Picauville, bourgade de la Manche, n'aura plus qu'un médecin généraliste d'ici à quelques mois. Une « catastrophe », selon l'intéressé, le Dr Roland Guyonnet, qui, en septembre, faisait déjà part de son « ras-le-bol » face aux horaires et aux responsabilités auxquels il est confronté (« le Quotidien » du 20 septembre 2001). « Il n'est pas envisageable d'être le seul médecin pour une commune de 2 000 habitants », dit-il aujourd'hui, en lançant un appel au secours en direction de ses confrères. Juste avant d'apprendre la nouvelle du départ de son unique confrère, il avait adressé une lettre humoristique à Bernard Kouchner, ministre de la Santé, dans laquelle il lui proposait de venir le remplacer une semaine ou deux, afin de se « rendre compte sur le terrain de la vie que mènent les médecins de campagne ». Plus que jamais, le Dr Guyonnet envisage de mettre la clé sous la porte : « On ne peut pas y laisser sa peau », dit-il. Estimant qu'il travaille déjà soixante-dix heures par semaine, il ne voit pas comment il pourrait accepter un seul patient supplémentaire : « Le problème, c'est d'avoir une vie à soi, mais aussi le risque qu'un pépin arrive.
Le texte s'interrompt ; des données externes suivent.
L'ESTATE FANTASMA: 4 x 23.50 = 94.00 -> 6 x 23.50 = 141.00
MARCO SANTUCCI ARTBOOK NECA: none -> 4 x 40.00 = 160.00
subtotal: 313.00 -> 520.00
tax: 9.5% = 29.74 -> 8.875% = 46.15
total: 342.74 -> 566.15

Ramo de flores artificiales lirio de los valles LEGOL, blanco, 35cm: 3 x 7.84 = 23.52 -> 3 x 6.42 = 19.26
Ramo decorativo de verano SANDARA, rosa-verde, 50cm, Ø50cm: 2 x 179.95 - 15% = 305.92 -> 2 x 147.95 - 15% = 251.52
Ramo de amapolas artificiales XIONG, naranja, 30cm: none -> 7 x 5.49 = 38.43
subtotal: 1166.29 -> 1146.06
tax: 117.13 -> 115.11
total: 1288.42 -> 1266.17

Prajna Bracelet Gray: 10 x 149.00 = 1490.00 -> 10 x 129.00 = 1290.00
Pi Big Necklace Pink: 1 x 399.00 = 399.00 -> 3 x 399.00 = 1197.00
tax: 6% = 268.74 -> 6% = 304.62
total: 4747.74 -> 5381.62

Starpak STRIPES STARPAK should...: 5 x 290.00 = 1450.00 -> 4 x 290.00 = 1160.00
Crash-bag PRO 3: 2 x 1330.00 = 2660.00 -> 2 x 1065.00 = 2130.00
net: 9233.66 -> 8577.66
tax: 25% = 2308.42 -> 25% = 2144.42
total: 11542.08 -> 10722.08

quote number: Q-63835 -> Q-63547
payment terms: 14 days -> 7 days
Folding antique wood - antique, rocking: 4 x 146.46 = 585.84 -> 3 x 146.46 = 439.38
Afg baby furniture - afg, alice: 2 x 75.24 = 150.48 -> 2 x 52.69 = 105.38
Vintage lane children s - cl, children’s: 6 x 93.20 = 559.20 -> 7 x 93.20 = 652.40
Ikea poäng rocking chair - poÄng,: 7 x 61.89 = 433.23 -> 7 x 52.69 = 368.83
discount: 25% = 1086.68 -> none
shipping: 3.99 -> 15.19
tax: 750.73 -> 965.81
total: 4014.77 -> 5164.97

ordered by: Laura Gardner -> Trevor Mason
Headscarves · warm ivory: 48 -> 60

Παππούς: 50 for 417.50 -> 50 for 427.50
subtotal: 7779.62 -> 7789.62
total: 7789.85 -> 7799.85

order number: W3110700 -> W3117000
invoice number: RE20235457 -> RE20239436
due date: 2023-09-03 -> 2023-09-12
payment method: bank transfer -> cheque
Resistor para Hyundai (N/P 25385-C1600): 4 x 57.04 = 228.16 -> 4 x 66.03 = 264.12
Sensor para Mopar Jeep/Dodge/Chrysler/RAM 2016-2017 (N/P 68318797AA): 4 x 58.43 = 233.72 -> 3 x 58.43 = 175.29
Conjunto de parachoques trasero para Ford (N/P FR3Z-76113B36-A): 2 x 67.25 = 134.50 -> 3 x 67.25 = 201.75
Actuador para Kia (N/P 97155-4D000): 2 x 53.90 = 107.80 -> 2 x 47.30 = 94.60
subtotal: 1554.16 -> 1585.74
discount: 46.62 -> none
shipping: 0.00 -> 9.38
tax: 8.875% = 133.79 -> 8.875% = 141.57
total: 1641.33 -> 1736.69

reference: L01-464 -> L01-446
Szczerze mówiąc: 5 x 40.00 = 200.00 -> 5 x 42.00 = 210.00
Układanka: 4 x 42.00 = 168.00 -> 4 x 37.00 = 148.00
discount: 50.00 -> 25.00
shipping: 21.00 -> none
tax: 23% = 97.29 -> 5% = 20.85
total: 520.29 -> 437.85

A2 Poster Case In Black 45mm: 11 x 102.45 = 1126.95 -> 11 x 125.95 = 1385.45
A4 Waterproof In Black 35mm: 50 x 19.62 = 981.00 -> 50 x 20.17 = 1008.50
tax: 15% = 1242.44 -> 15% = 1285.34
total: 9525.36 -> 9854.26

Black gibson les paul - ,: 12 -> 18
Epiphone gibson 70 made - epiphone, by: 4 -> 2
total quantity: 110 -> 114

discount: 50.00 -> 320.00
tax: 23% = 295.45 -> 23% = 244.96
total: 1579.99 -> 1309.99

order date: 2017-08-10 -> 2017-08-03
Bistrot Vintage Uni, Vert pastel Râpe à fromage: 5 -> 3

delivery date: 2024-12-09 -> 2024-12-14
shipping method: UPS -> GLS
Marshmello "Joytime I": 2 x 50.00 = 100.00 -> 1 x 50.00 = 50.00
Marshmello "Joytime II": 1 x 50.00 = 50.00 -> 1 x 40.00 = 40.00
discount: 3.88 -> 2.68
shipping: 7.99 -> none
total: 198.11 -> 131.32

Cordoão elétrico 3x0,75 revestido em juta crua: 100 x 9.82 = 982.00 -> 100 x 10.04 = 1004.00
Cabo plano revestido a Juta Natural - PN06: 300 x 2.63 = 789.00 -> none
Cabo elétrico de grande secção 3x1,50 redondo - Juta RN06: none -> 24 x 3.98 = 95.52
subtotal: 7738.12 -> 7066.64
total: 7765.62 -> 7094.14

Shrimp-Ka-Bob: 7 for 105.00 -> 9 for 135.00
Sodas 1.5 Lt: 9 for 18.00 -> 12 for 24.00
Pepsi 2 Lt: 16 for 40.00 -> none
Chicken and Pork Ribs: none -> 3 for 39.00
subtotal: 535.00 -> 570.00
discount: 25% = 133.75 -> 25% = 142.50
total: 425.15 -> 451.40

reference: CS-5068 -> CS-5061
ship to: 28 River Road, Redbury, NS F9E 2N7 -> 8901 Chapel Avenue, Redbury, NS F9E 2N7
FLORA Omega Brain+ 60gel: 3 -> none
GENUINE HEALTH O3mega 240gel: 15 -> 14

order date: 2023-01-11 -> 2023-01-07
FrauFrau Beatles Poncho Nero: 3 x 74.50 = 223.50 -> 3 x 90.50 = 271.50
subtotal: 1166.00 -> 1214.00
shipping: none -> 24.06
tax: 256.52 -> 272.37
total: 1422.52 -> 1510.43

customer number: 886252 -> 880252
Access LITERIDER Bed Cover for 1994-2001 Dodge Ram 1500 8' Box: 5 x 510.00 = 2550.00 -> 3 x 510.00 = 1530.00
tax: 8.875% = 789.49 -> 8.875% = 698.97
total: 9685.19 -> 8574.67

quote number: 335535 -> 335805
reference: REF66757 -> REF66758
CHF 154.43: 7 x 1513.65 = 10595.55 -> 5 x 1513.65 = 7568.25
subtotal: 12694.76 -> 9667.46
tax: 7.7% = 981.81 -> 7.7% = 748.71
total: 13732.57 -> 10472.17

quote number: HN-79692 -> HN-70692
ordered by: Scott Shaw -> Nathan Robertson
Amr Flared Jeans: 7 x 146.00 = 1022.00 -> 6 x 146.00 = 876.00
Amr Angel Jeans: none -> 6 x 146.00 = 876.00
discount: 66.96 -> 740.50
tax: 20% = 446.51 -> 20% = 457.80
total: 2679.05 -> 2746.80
Tous les médecins de 50 ans ont cette trouille », confie-t-il. Au-delà de son cas personnel, il décrit le désarroi des patients : « Une désertification de tout le système de soins s'étend rapidement, ce qui engendre une angoisse tout à fait justifiée de la population. Certaines personnes âgées ont l'impression de revivre la période qui a précédé la dernière guerre », explique le médecin à son ministre.
Trois ou quatre médecins
Le maire de la commune, Philippe Catherine, reconnaît que la situation est très préoccupante. « Dans les vœux que j'ai prononcés il y a un mois, la construction d'une maison médicale figure dans les projets à retenir pour l'année à venir, précise-t-il. Pour subvenir aux besoins de Picauville et des alentours, il faudrait au moins trois médecins, quatre pour que chacun ait une bonne qualité de vie. » Le maire se déclare prêt à investir la première année, dans cette maison médicale, un quart ou un cinquième du budget de sa commune, c'est-à-dire 305 000 euros (2 millions de francs), subventions déduites, plus 38 112 euros (250 000 F) de frais de fonctionnement annuels. « Mais pour cela, il faut qu'il y ait des médecins candidats », insiste-t-il. Puisque la loi sur le financement de la Sécurité sociale 2002 met en place un dispositif d'aide à l'installation des professionnels de santé dans les zones rurales et que l'accord signé entre MG-France et la caisse d'assurance-maladie prévoit de fixer les conditions d'attribution d'ici au 30 juin, Philippe Catherine attend beaucoup des efforts qui reviennent, selon lui, à l'Etat, mais aussi au conseil régional. Au niveau départemental, l'ironie veut que Picauville ne rentre pas dans les critères d'attribution fixés par le conseil général de la Manche, pourtant le seul à s'être engagé à financer à hauteur de 40 % les projets d'aide à la création de maisons médicales dans les petites communes.